L’histoire
Au décès de leurs parents, Estelle, Charles et Mireille avaient reçu la propriété d’un beau terrain constructible, planté d’oliviers au pied du mont Ventoux. Il était contigu au lotissement communal où était implanté le cabanon de Guy, exploitant agricole. En vue d’obtenir un permis de construire, Estelle et Charles avaient souhaité borner le terrain. Mais Mireille, qui ne souhaitait pas implanter une construction près du cabanon, avait refusé le bornage.
Le contentieux
Estelle et Charles avaient assigné Mireille et Guy en bornage des propriétés respectives devant le tribunal d’instance. Ils s’étaient prévalus de l’article 646 du code civil, qui précise : « Tout propriétaire peut obliger son voisin au bornage de leurs propriétés contiguës. Le bornage se fait à frais communs. » Or, les limites du terrain en indivision et celles du fonds de Guy étaient imprécises, en raison de la végétation abondante qui avait envahi la petite clôture. De plus, le dossier de demande de permis de construire exigeait un plan de bornage dressé par un géomètre expert. Selon Estelle et Charles, la demande était bien fondée et le tribunal devait l’accueillir.
Mais Mireille, qui entendait s’opposer au bornage, qu’elle estimait inutile, avait invoqué un argument de procédure. Elle s’était procuré un arrêt de la Cour de cassation, rendu au visa de l’ancien article 815-3 du code civil, qui avait posé en principe qu’une action en bornage entre dans la catégorie des actes d’administration et de disposition. Le consentement de tous les indivisaires devait dès lors être requis. Puisqu’elle s’opposait à la délimitation du terrain en indivision, la demande d’Estelle et Charles était bien irrecevable, selon Mireille.
Le tribunal d’instance et la cour d’appel avaient accueilli la fin de non-recevoir soulevée par celle-ci.
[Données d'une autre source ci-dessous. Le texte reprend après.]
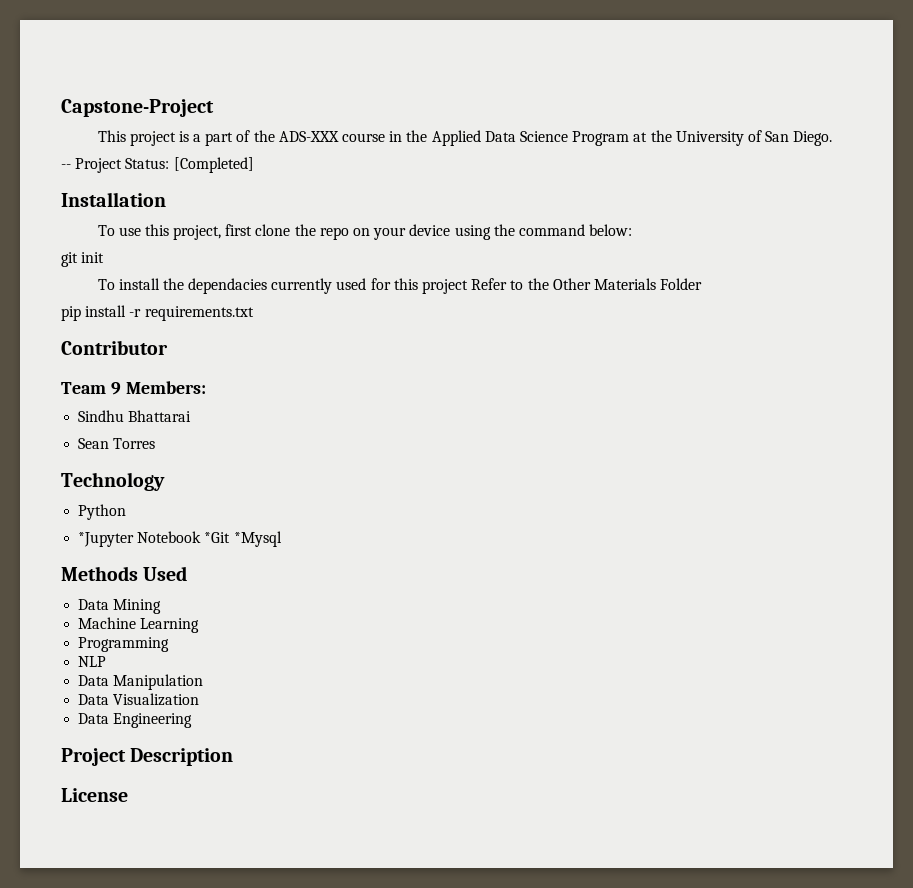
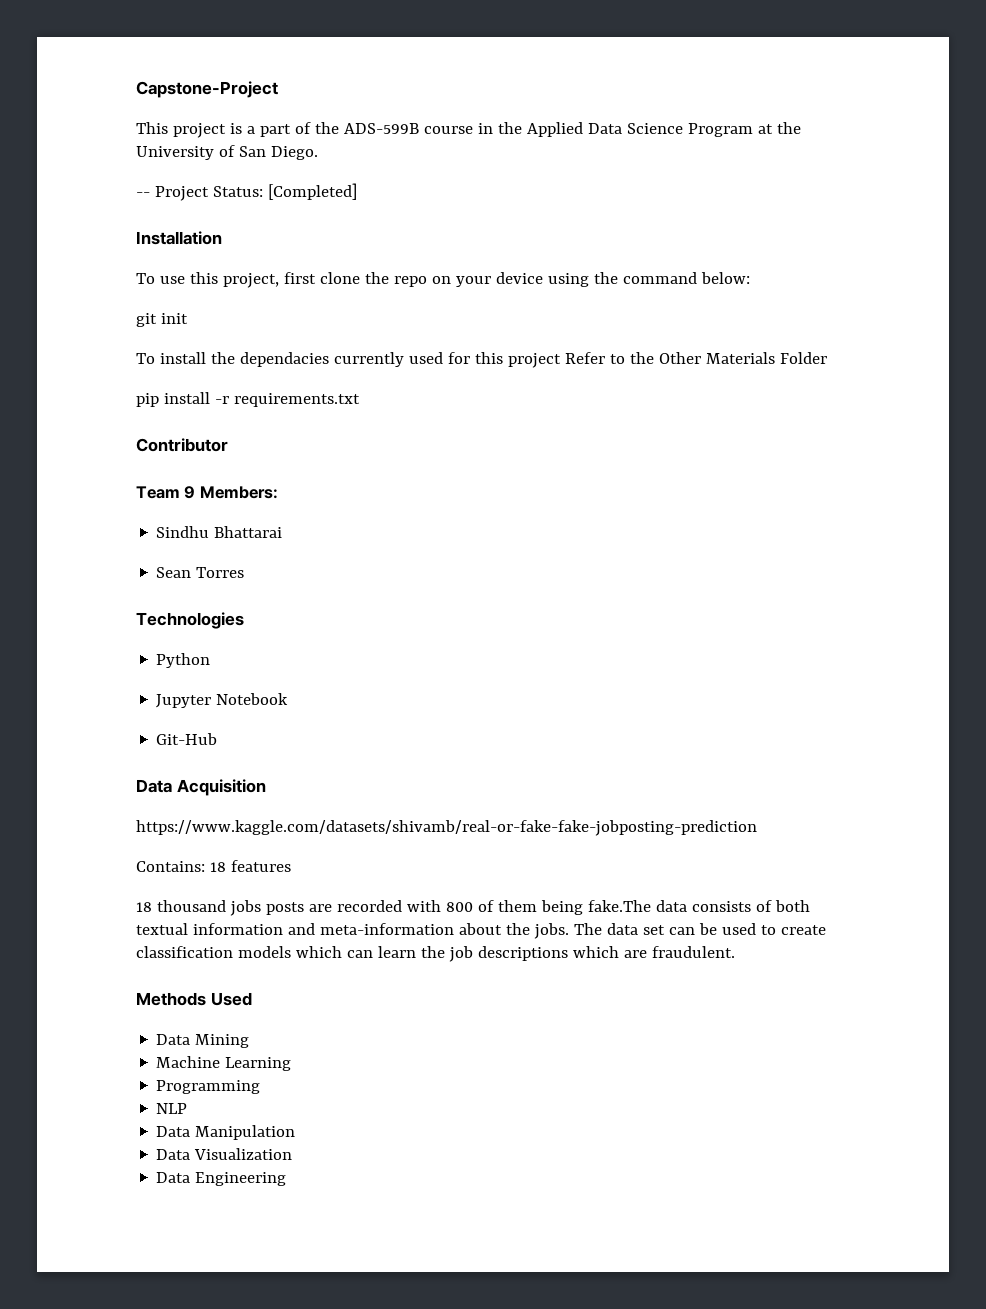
[278,131,339,142] ADS-XXX -> [343,123,419,134] ADS-599B
[61,472,165,491] Technology -> [136,612,244,629] Technologies
[78,532,135,547] *Jupyter -> [156,694,212,708] Jupyter
[204,531,282,547] *Git *Mysql -> [156,733,218,745] [136,779,266,796] [136,820,757,836] [136,860,291,872] [136,900,810,916] [136,923,826,939] [136,946,735,962] // Git-Hub // Data Acquisition // https://www.kaggle.com/datasets/shivamb/real-or-fake-fake-jobposting-prediction // Contains: 18 features // 18 thousand jobs posts are recorded with 800 of them being fake.The data consists of both textual information and meta-information about the jobs. The data set can be used to create classification models which can learn the job descriptions which are fraudulent.
[61,748,234,766] [61,788,128,802] // Project Description // License -> (287, 1179) none

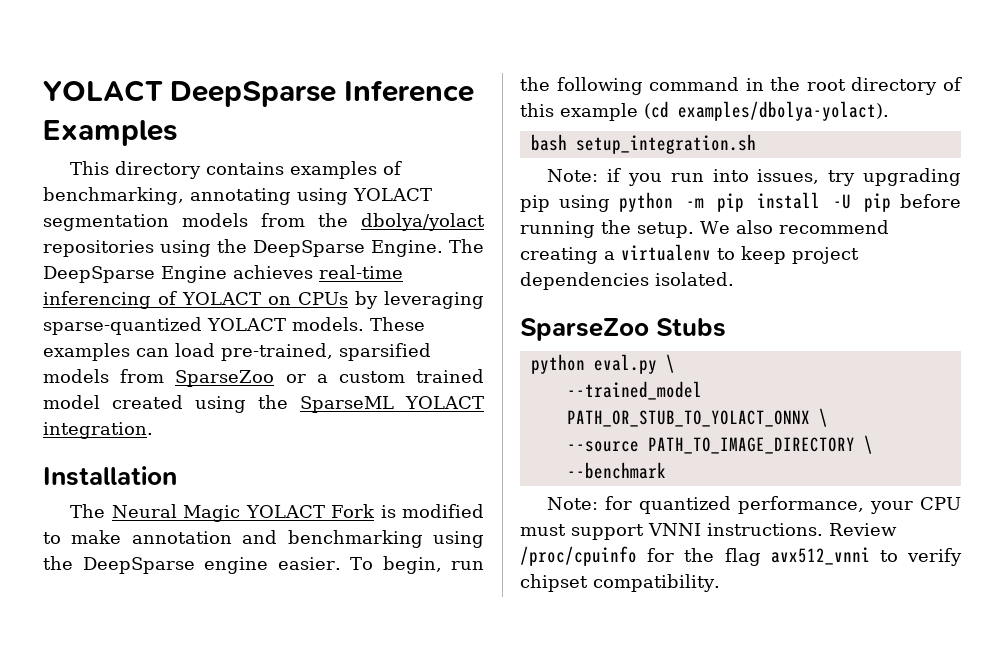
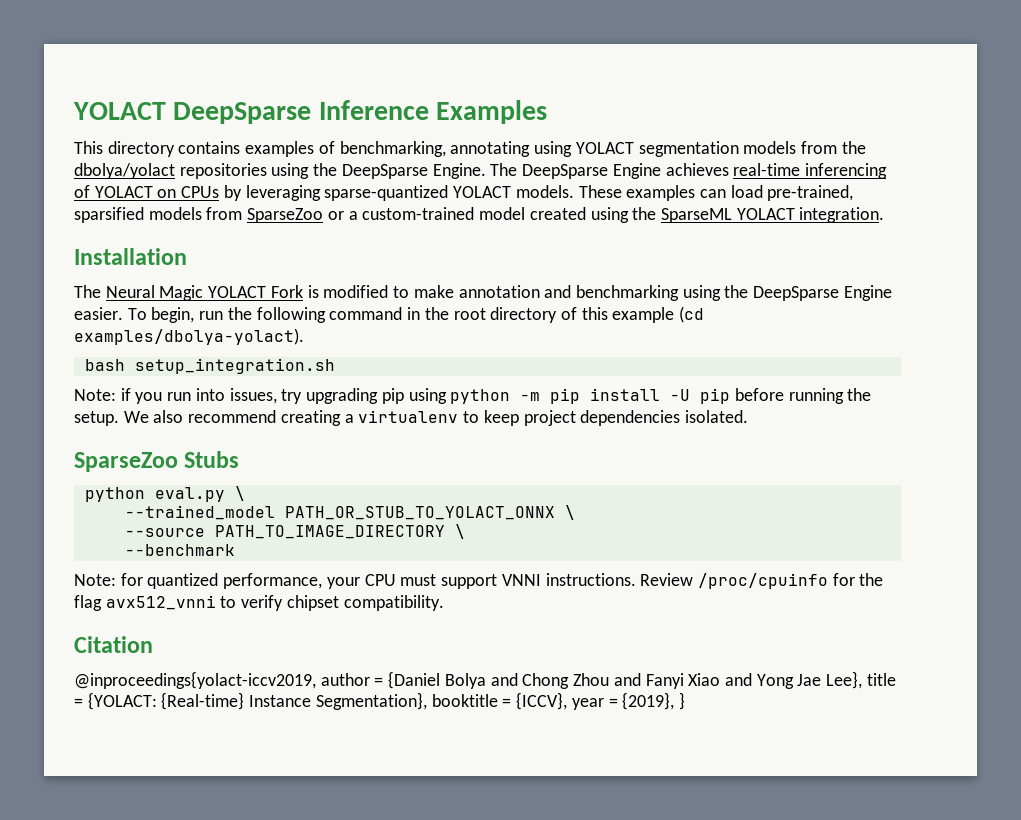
[338,369,485,383] custom trained -> [362,207,475,220] custom-trained
[204,557,269,574] engine -> [843,285,892,301] Engine
(720, 583) none -> [74,636,153,653] [74,671,896,689] [74,692,685,710] // Citation // @inproceedings{yolact-iccv2019, author = {Daniel Bolya and Chong Zhou and Fanyi Xiao and Yong Jae Lee}, title = {YOLACT: {Real-time} Instance Segmentation}, booktitle = {ICCV}, year = {2019}, }

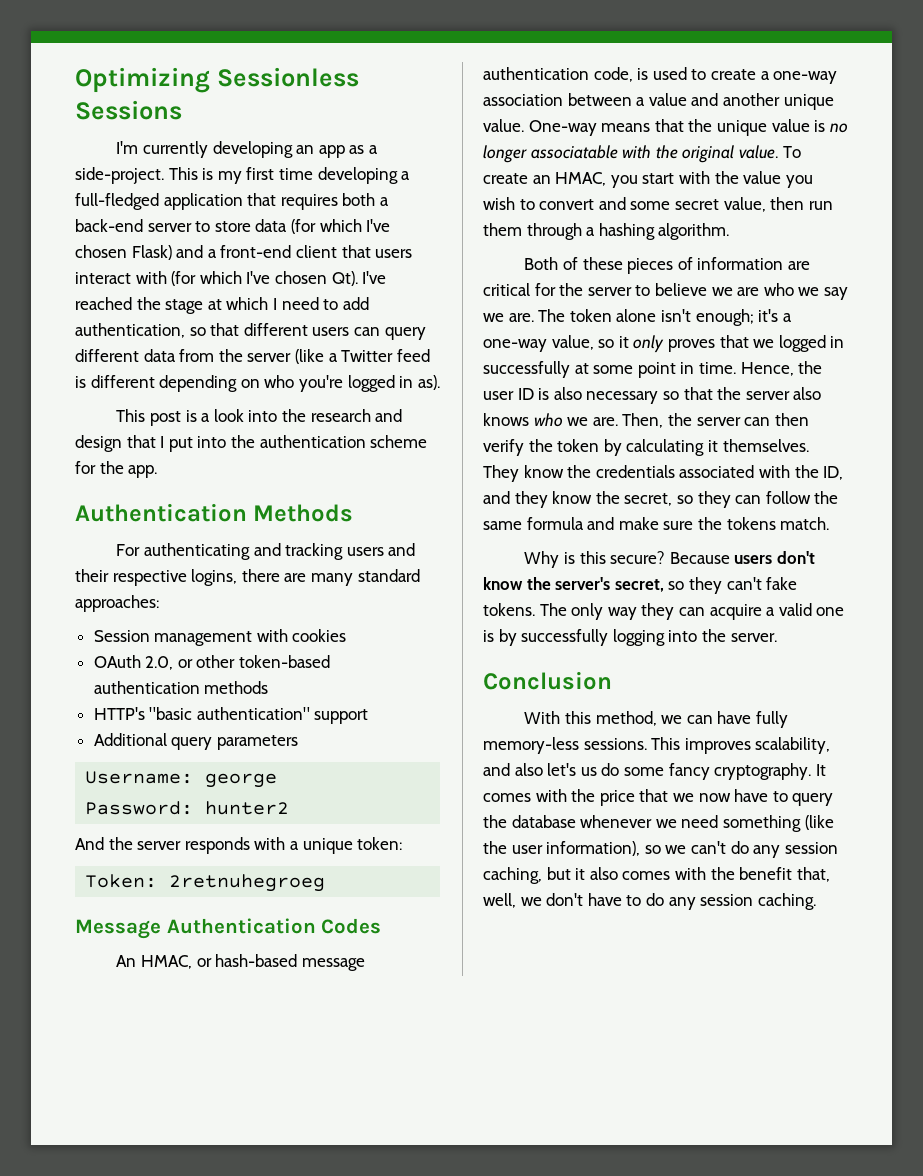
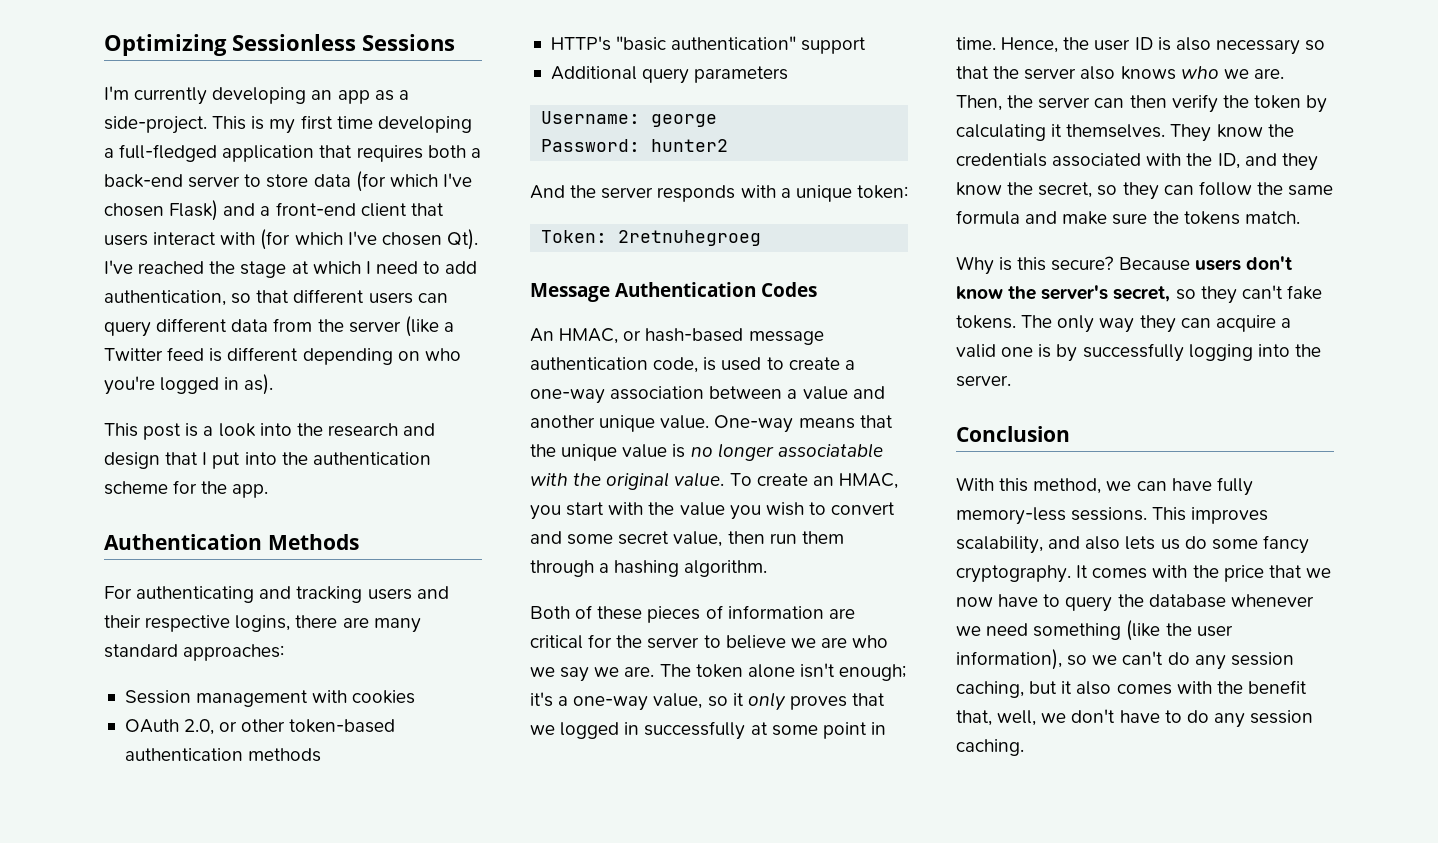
[547,763,577,776] let's -> [1125,536,1156,550] lets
L’action en bornage constitue à la fois un acte d’administration et de disposition, qui ne correspond pas à la vente de meubles indivis pour payer les dettes et charges de l’indivision, prévue à l’article 815-3 du code civil. Aussi, l’unanimité des indivisaires était-elle requise, une condition qui n’était pas remplie en l’espèce, en raison de l’opposition de Mireille. La demande de bornage d’Estelle et Charles était alors bien irrecevable, selon les juges.
Mais c’était ignorer la loi du 23 juin 2006 réformant le droit des successions, qui a assoupli les règles de gestion des biens indivis, selon la Cour de cassation. Elle a censuré la cour d’appel et a rappelé l’article 815-3 1° du code civil. Ce texte indique que « le ou les indivisaires titulaires d’au moins deux tiers des droits indivis peuvent, à cette majorité, effectuer les actes d’administration relatifs aux biens indivis ». Ainsi, dans la mesure où Charles et Estelle disposaient de la majorité des deux tiers au moins des droits indivis requis pour l’exercice de l’action en bornage, leur demande était bien recevable.
L’épilogue
Devant la cour de renvoi, Charles et Estelle pourront faire désigner un géomètre expert, en vue de délimiter le terrain indivis et d’implanter les bornes, démarche préalable à la demande de permis de construire. Et Mireille devra, alors, participer aux frais.